[FIX] GIGABYTE X79-UD3 (ITE IT8728F)

fred_gaou

New Member
Hi,

Just to help the community, I had to rename some sensors in GIGABYTE X79-UD3 (ITE IT8728F) so HWinfo displays good values for appropriate sensors.


Here they are:




Original                    New
PCH                         System
Motherboard              PCH
Vcore                         VTT
VTT                          Vcore

CPU (fan1)              (no change)
CPU (fan2)              Computer case [back]
Power (fan3)           Computer case [front up]
Fan4                       Computer case [front bottom]




QGml9H.jpg
 
Martin said:
Thank you. I'll fix this in the next build.

I should have share this some years ago (2014 August). :angel:

By the way, is this normal?
H7cIKJ.jpg


In the bios, I enabled the profile that allow 1600Mhz for memory frequency. It is correctly reported in bios and in windows task manager but not in HWInfo. Is it because the memory never need to go that speed?
 
BIOS and Task Manager report the effective memory clock for DDR, which is twice the real clock in MHz.
 
fred_gaou

SDRAM, DDR1 (DDR), Rambus DRAM used sync clock equivalent effective clock, but latest dynamic memory type like DDR2/DDR3/DDR4/DDR5 (GDDR5)/DDRx (GDDRx) used effective clock = multiply * sync clock.
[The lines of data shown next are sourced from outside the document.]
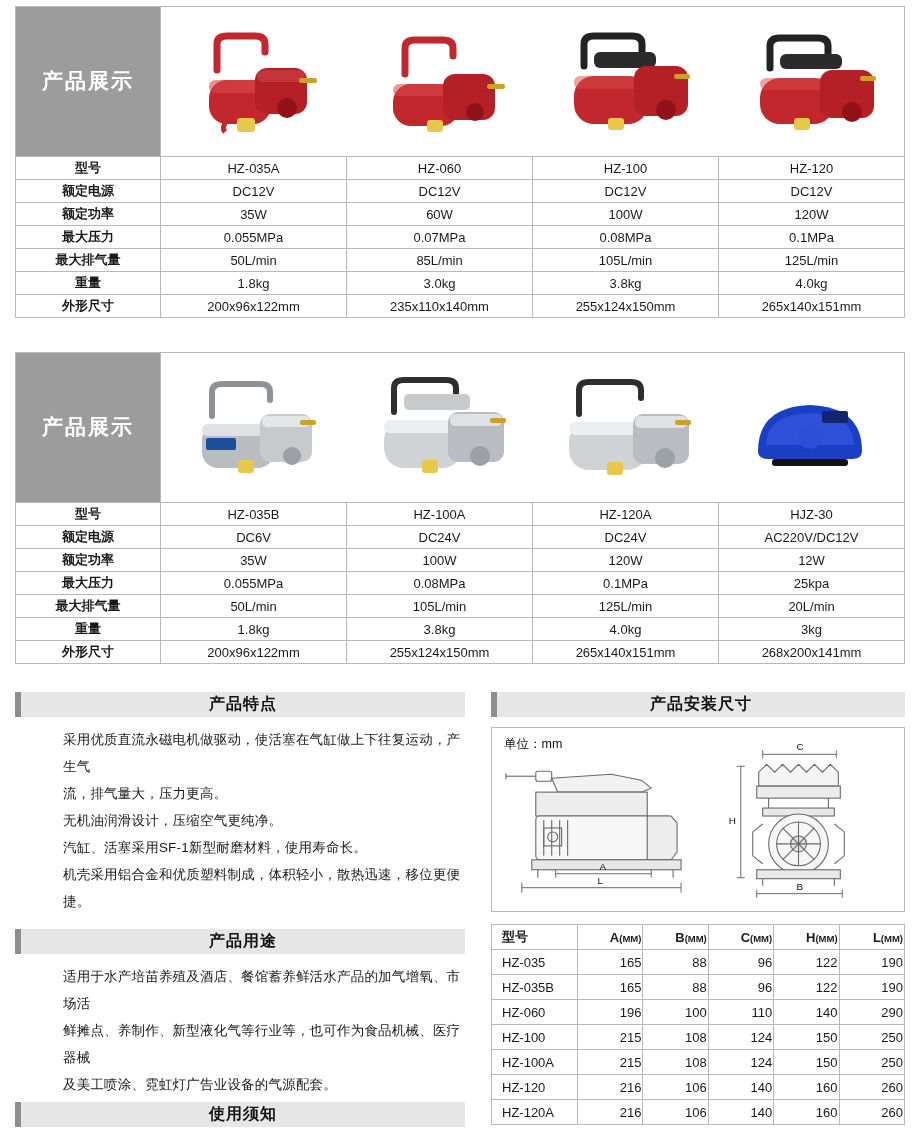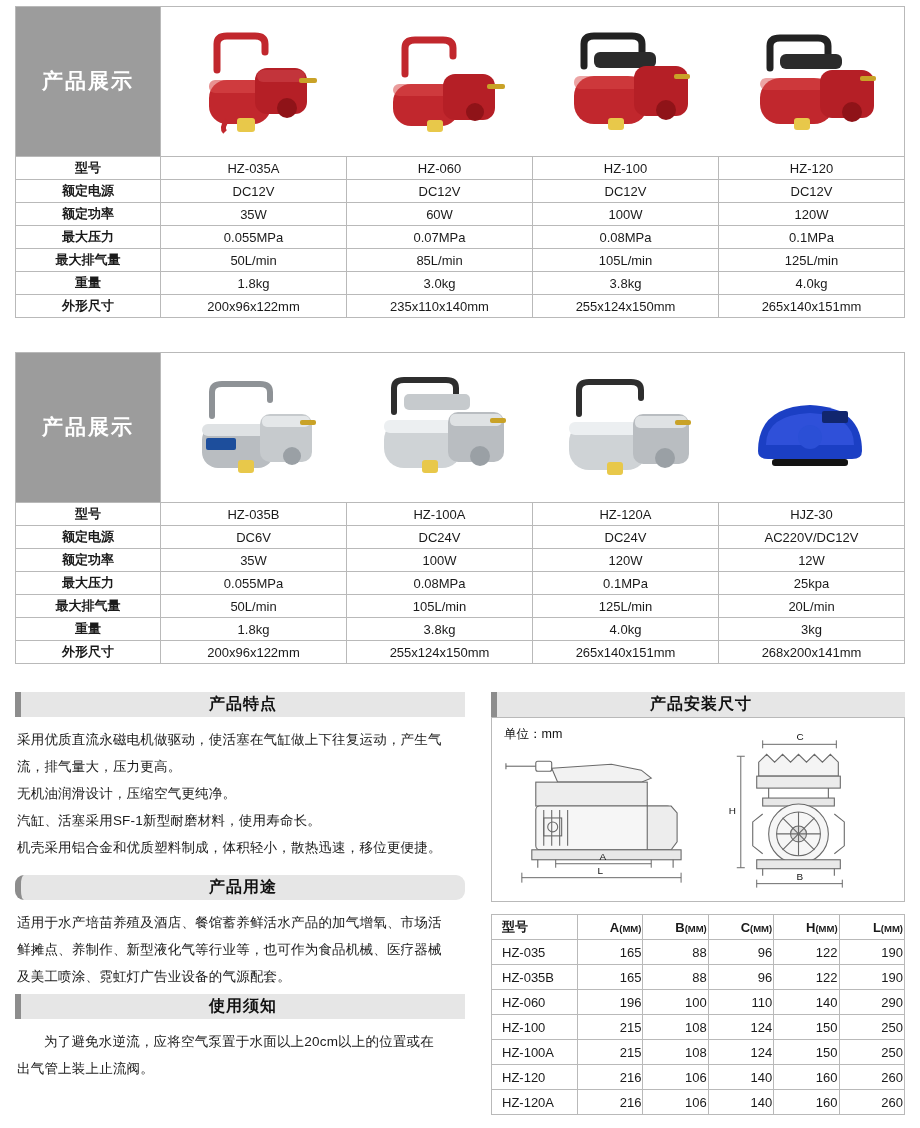--- a/index.html
+++ b/index.html
@@ -94,28 +94,30 @@
   }
   .sec-head.right-head {
     border-left: 6px solid #8d8d8d;
   }
   .sec-body {
     font-size: 13.5px;
     line-height: 2.0;
     color: #1a1a1a;
     padding: 9px 2px 4px 2px;
     letter-spacing: 0.2px;
+    margin-left: 46px;
   }
   .sec-body p { margin: 0; }
   .sec-body p.indent { text-indent: 2em; }
 
   
   .drawing {
     border: 1px solid #b9b9b9;
     height: 185px;
+    margin-top: 10px;
     position: relative;
     background: #fff;
   }
   .unit-label {
     position: absolute;
     left: 12px; top: 8px;
     font-size: 12.5px;
     color: #111;
   }
 
@@ -373,21 +375,21 @@
 
       <div class="sec-head">产品特点</div>
       <div class="sec-body">
         <p>采用优质直流永磁电机做驱动，使活塞在气缸做上下往复运动，产生气</p>
         <p>流，排气量大，压力更高。</p>
         <p>无机油润滑设计，压缩空气更纯净。</p>
         <p>汽缸、活塞采用SF-1新型耐磨材料，使用寿命长。</p>
         <p>机壳采用铝合金和优质塑料制成，体积轻小，散热迅速，移位更便捷。</p>
       </div>
 
-      <div class="sec-head" style="margin-top:10px;border-radius:9px;">产品用途</div>
+      <div class="sec-head" style="margin-top:10px;">产品用途</div>
       <div class="sec-body">
         <p>适用于水产培苗养殖及酒店、餐馆蓄养鲜活水产品的加气增氧、市场活</p>
         <p>鲜摊点、养制作、新型液化气等行业等，也可作为食品机械、医疗器械</p>
         <p>及美工喷涂、霓虹灯广告业设备的气源配套。</p>
       </div>
 
       <div class="sec-head" style="">使用须知</div>
       <div class="sec-body">
         <p class="indent">为了避免水逆流，应将空气泵置于水面以上20cm以上的位置或在</p>
         <p>出气管上装上止流阀。</p>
This is not achieved at the expense of the internal frequency multiplication, and at the expense of packet data on the memory bus when one sync signal is transmitted more data packets. And this method of transmission in turn leads to an increase in the module timings. But it is a forced measure because with the appearance in the early 70's the first chip dynamic memory physical cycle time of the cell has changed little - in the first chips, it was about 80 - 90 ns, in today's about 50 - 60 ns. A solid performance is achieved at the expense of its parallelization on a number of smaller matrices and alternation of their sample inside the chip.